The former Soviet Union assembled an integrated network of meteorological, land, and ocean sensing systems that have served a wide variety of military and civilian purposes. Now essentially controlled by the Russian Republic, these satellites represent one of the most capable array of remote sensing systems deployed in the world. The CIS operates eight different space platforms (including the Mir space station) that provide remotely sensed data.[15]

The CIS Meteor environmental satellite system consists of two or more polar orbiters, each of which lasts only a relatively short time in orbit. Each Meteor satellite provides data roughly similar to the NOAA POES satellites. Meteor satellites carry both visible-light and infrared radiometers, and an instrument for monitoring the flux of high energy radiation from space. Data from these instruments lead to information about the global distribution of clouds and snow and ice cover, global radiation temperature of the surface, cloud-top heights, and vertical distribution of temperature. The data can be received around the world by the same APT stations that receive data from the U.S. polar orbiters.


1 Eumetsat is an intergovernmental organization that operates meteorological satellites. Its satellite systems were developed and built by the European Space Agency.

2 A "sounder" is a sensor that provides data leading to estimates of temperature throughout the atmosphere.

3 AVHRR and TOMS provide important data on weather, climate, and global change research. See Box 1-G below for descriptions of these sensors.

4 Including launch costs, the GAO has calculated that the GOBS-Next program, including development and construction of the satellites, will cost almost $1.8 billion, compared to its original estimate of $691 million.

5 In the 1980s, as a cost-cutting measure, the Reagan Administration regularly deleted funding for NOAA' s morning orbiter, but Congress re-appropriated the funding each year.

6 AIRS will measure outgoing radiation and be able to determine land surface temperature. In addition, the sounder will be capable of determining cloud top height and effective cloud amount, as well as perform some ozone monitoring

7 For example, NOAA and Eumetsat are supporting research on the interferometer Temperature Sounder (ITS) by the University of Wisconsin and Hughes Santa Barbara Research.

8 The reception and analysis of data from these and the GOES satellites have become important instructional tools in schools throughout the world.

9 See U.S. Congress, Office of Technology Assessment, OTA-ISC-239, International Cooperation and Competition in Civilian Space Activities (Washington, DC: U.S. Government Printing Office, 1985), ch. 3.

10 Instruments carried by satellites or weather balloons that measure and transmit temperature, humidity and pressure data.

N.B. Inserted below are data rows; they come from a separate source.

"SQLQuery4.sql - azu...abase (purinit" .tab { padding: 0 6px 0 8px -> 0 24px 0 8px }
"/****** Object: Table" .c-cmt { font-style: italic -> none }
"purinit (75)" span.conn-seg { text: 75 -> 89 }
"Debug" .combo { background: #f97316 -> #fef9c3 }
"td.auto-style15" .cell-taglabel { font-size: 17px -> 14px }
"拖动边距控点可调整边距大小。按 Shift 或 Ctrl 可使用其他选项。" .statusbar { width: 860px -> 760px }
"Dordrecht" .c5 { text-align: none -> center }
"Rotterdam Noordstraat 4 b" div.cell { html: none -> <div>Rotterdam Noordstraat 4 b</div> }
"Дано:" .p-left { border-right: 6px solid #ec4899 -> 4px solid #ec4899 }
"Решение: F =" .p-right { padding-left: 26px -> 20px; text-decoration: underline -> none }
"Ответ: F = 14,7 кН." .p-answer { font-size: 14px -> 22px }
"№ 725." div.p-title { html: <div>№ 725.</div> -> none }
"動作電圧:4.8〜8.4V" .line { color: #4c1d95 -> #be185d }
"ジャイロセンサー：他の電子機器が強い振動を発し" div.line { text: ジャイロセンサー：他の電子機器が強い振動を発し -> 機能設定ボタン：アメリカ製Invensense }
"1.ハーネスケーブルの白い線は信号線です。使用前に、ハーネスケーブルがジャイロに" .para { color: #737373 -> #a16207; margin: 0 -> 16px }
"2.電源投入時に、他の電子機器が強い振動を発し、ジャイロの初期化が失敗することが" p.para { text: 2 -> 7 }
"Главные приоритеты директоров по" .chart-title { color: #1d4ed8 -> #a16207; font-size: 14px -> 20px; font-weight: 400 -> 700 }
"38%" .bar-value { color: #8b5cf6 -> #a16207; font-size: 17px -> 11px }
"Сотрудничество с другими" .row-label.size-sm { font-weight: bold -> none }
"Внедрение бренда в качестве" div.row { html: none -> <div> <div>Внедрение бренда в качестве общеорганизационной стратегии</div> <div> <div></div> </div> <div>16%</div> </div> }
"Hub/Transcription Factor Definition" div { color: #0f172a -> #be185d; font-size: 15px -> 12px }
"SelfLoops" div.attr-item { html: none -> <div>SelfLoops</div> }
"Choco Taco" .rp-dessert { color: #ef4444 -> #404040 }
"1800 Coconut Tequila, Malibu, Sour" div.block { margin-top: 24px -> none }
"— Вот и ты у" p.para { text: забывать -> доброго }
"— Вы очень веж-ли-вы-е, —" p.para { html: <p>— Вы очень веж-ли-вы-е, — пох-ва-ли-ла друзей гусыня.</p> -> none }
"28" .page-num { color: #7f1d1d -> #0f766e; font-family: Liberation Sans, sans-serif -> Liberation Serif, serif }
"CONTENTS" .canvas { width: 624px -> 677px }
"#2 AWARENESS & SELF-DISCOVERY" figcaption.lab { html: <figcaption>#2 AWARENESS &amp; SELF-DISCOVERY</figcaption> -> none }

11 The minutes of the ESA Ministerium of November, 1992, state:

(1) the Envisat-1 mission planned for launch in 1998, which will be mainly dedicated to understanding and monitoring the environment and to providing radar data as a continuation of the data provided by ERS 2.

(2) the Metop-1 mission planned for launch in 2000, which will provide operational meteorological observations to be carried out taking into account the requirements expressed by the Eumetsat Council and in accordance with the terms of an Agreement to be concluded with Eumetsat.

12 Committee on Earth Observations Satellites, The Relevance of Satellite Missions to the Study of the Global Environment, UNCED Conference, Rio de Janeiro, 1992, p. 2.

13 In 1987 the General Accounting Office released a study arguing that the United States could achieve savings by eliminating duplication of environmental satellite systems. See U.S. Congress, General Accounting Office, NSIAD 87-107, "U.S. Weather Satellites: Achieving Economies of Scale" (Washington, DC: U.S. Government Printing Office, 1987).

14 GMS-5 is currently in storage at Hughes Space and Communications Group, awaiting an H-II launch vehicle, which is still under development.

15 See Nicholas L. Johnson, The Soviet Year in Space 1990 (Colorado Springs, CO: Teledyne Brown Engineering, 1991), pp. 59-70.